While waiting for the FBRqst to be sent, abortFB is set if: WSRply, CWSRply, WBRply
Notice new clients and values while waiting for RBRply
The Snooper is enabled with the reqested addr when the RBRqst is seen on the bus.
While waiting for the RBRply, replyStale is set if: WSRply, CWSRply, WBRply
While waiting for the RBRply, shared is set if: RB, WS, CWS, WB
Write Block
WriteBlockRqst moves up to the root where the write occurs. WriteBlockRply follows IsPresent down clearing owner and updating data on the way. Caches do not pull shared/owner for and WBRqst. WBRply clears owner and leaves shared unchanged.
WriteSingle
WriteSingleRqst moves up to the point where the block is no longer sharedAbove. Then it is turned around and follows IsPresent down. The sender path sets owner and the previous owner is cleared. Caches pull shared for the Rqst and set their shared values and data based on the reply.
ReadBlock
ReadBlockRqst moves up to a level where it is cached (default top) where it is turned around and follows the requestor path back down. Intermediate caches set their shared bits on this new entry. Caches pull shared/owner and the requestor sets shared based on the reply.
FlushBlock
FlushBlockRqst moves ownership up one level. At the top, this moves valid data to memory.
Victim pointer.
There is a use bit associated with each block.
Each cycle the victim pointer examines the use bit. IF set
THEN clear and advance
ELSE hold position
To execute victim, prevent movement for two cycles. This clears the use bit and since the processor can't do any more requests, the use bit will stay cleared.
Ensuring that an owner path gets initialized in a multi-level system.
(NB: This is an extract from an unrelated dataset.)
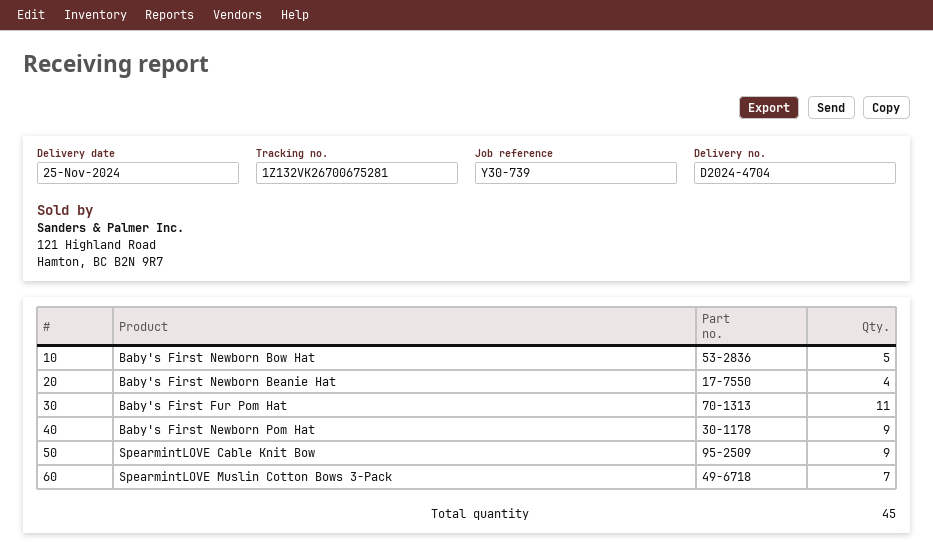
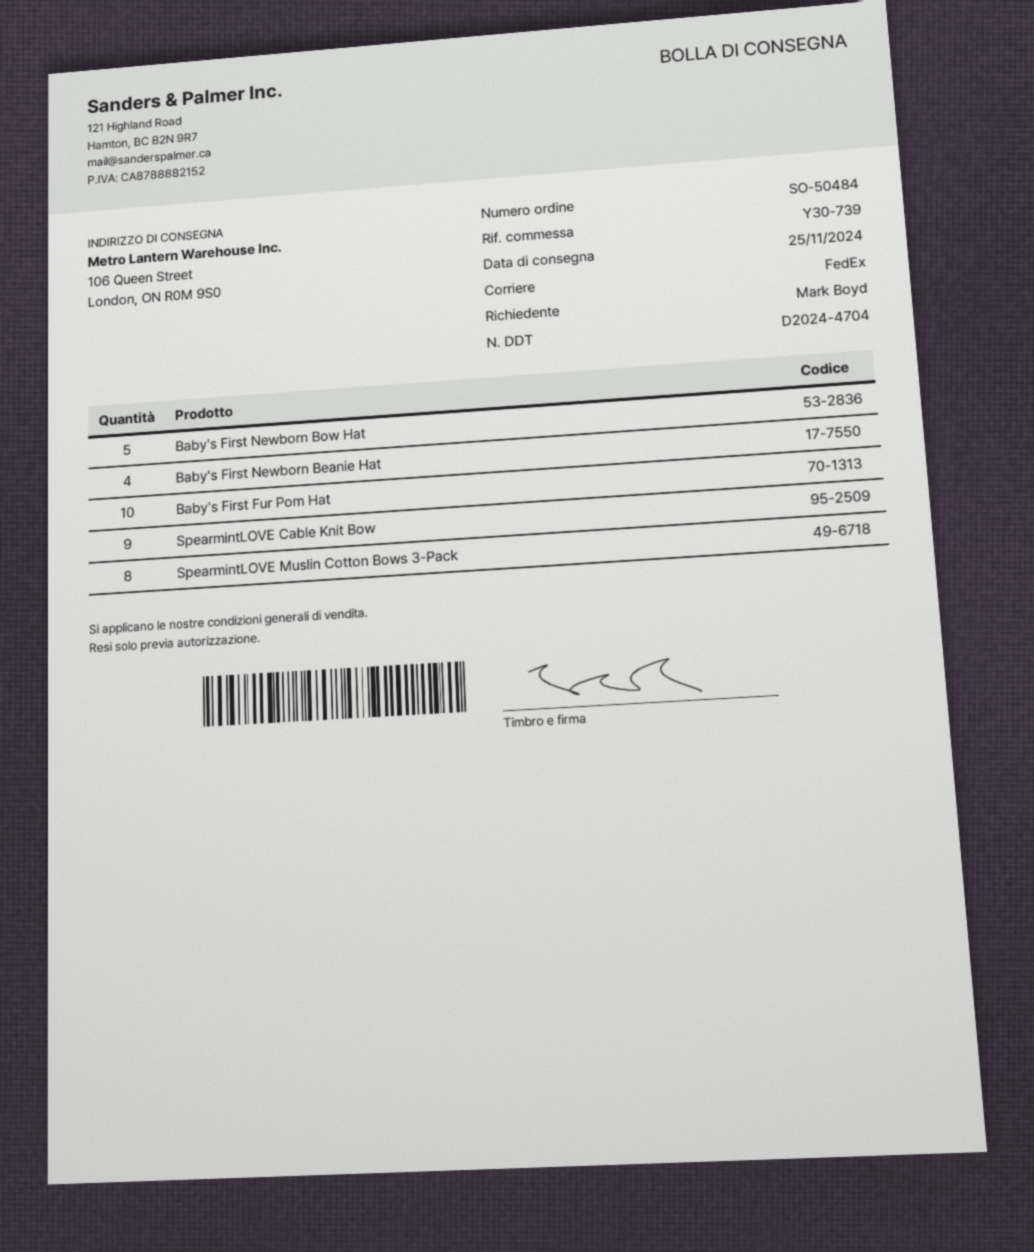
Baby's First Fur Pom Hat: 11 -> 10
Baby's First Newborn Pom Hat: 9 -> none
SpearmintLOVE Muslin Cotton Bows 3-Pack: 7 -> 8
In order to ensure that ownership of a block is communicated all the way up the tree when a block is first written, it is necessary for all intermediate caches to set their shared bits true for a block when it first gets read into the cache. If after the first write into this block it truely is not shared, these shared bits will be cleared. In the process though, an owner path from the top will have been defined.
Change Notes.
Multiple (4) blocks per associator in Bottom Cache.
50   associators per small cache
400 associators per second level Cache
8 Wds per Block
32 Wds per associator QuadBlock
1024 Wds per page
CWSRply returns the correct data (computation only done once at point of reflection).
All write requests (WS, CWS, WB) are reflected by cache with the block present and ~shared.
This is always true for the top cache server (memory).
All write replys (WS, CWS, WB) are 5 cycles and contain the entire new block.
While waiting for a RBRply:
Array Data is maintained as if the block were already present.
Any write reply to that block is performed and staleReply is set.
Array Shared is maintained as if the block were already present.
Bus shared is pulled on other requests.
Array Owner will always be false.
The arrival of the RBRply updates data only if NOT staleReply.
A cache which pulls owner on a BlockRead and does not currently have shared set must issue a modified RBRply (MRBRply) instead of RBRply in order to notify the cache above to update its data for the block and insure that the parent caches of shared caches have valid data.
This replaces FB.
Consider a revolving Blank in addition to victim (instead of Snooper)
Consider bottom cache may issue RB for address it already has (VM page alias)
Victim can't be touched until reply received
The client does an array match on all?
The server only receives:
Request where owner is not set.
Reply Addressed to it.
MRBReply.
FBRqst.
FB is only done by caches victimizing owned unshared blocks
If it was shared, the parents copy would already be valid
The FB snooper needs to only watch for WBRply (WSRply and CWSRply cant happen)
Big cache requirements:
Number of blocks matched in a big cache is >= sum of all the caches below.
Big Cache can maintain data off chip to make room for more matchers.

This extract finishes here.